▸ **PROVIDED MATERIAL**:
============================================================

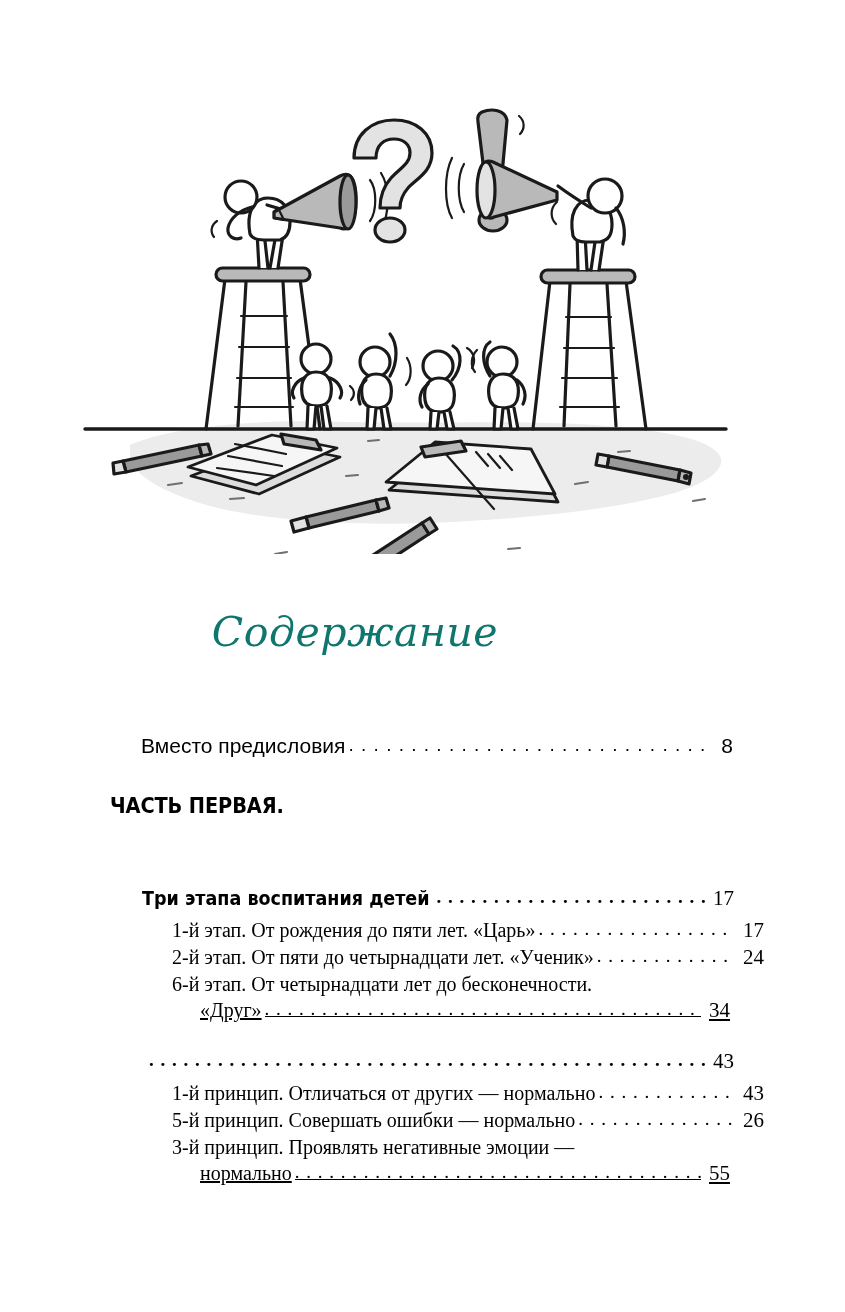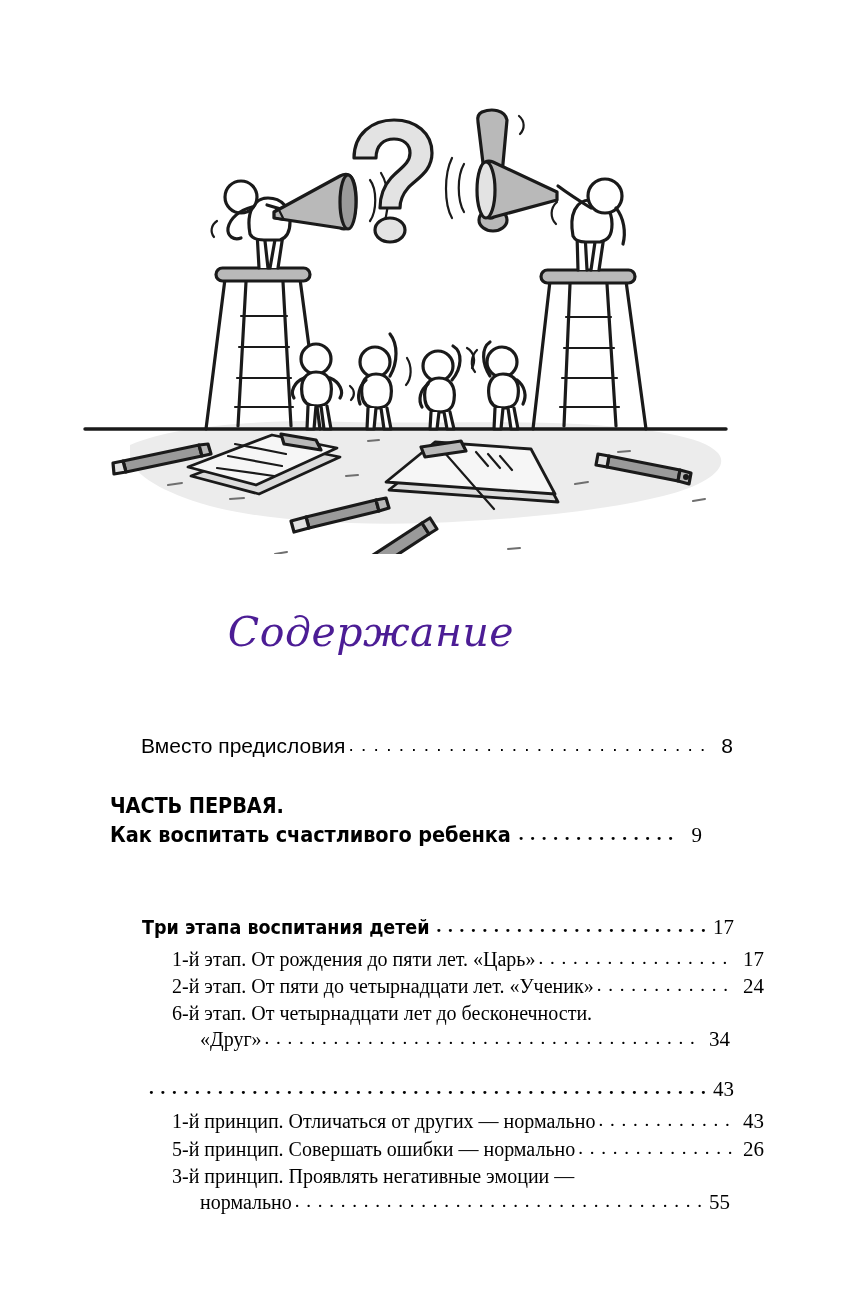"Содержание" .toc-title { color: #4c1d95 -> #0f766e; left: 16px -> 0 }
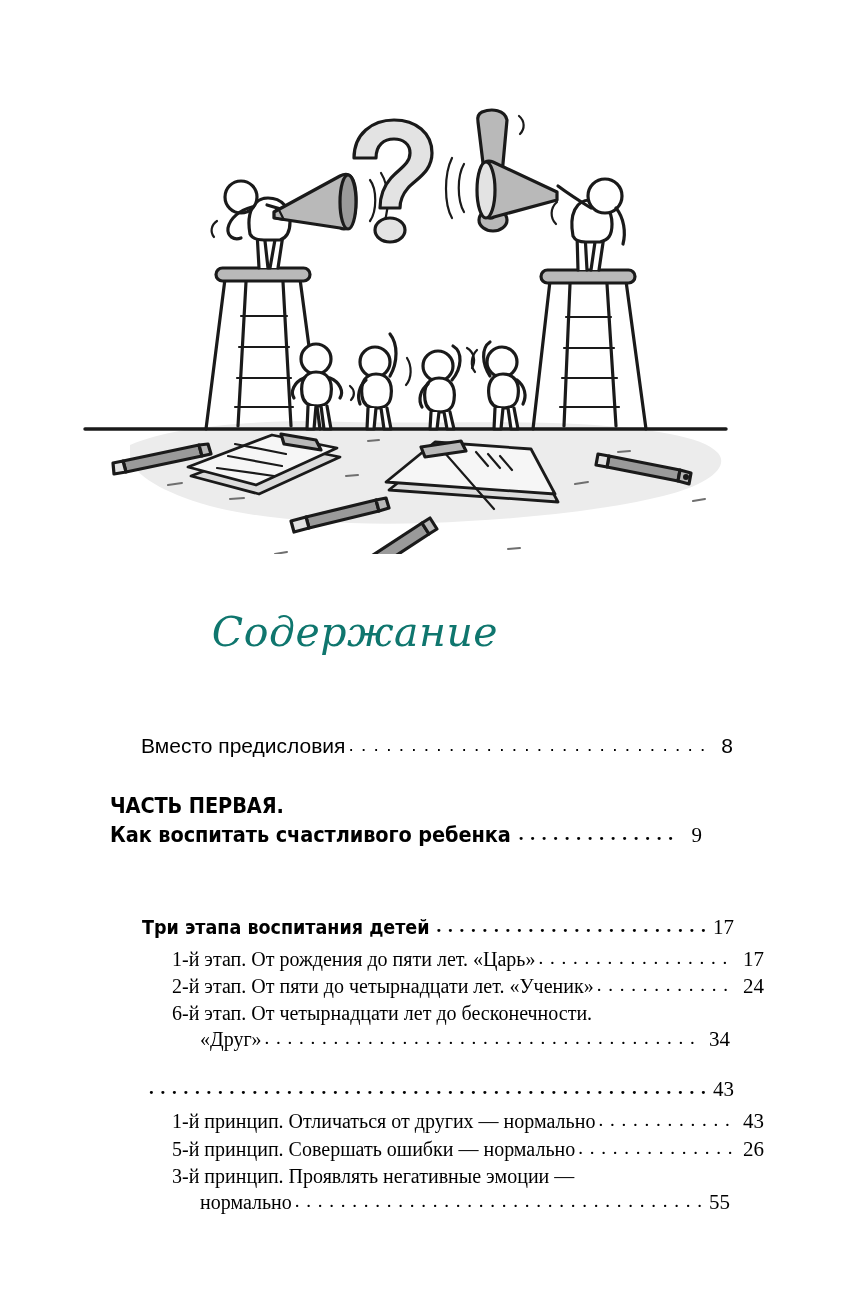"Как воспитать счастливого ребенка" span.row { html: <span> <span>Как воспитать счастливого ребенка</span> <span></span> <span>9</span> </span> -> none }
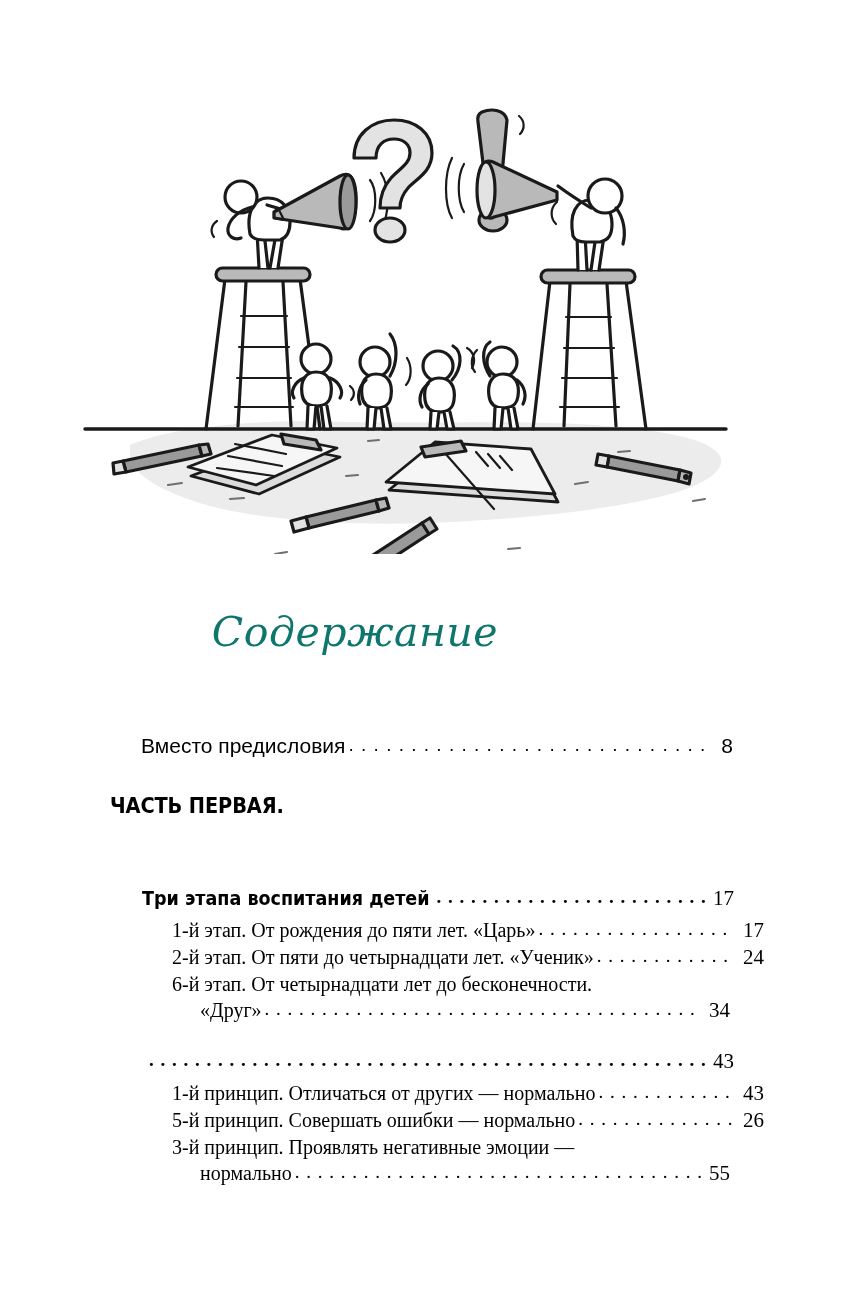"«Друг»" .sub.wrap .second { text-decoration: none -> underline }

============================================================

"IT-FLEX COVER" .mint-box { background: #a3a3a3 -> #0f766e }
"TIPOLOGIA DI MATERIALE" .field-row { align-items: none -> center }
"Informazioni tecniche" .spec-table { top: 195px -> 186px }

============================================================

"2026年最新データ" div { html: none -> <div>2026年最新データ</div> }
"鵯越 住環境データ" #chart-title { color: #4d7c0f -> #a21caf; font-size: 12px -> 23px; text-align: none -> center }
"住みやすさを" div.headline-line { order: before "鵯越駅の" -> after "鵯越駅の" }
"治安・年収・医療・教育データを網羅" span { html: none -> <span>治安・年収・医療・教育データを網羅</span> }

============================================================

Scan the records for the string "center" and report each line where it occurs.

▸ **ANSWER TO THIS TASK**:
"TIPOLOGIA DI MATERIALE" .field-row { align-items: none -> center }
"鵯越 住環境データ" #chart-title { color: #4d7c0f -> #a21caf; font-size: 12px -> 23px; text-align: none -> center }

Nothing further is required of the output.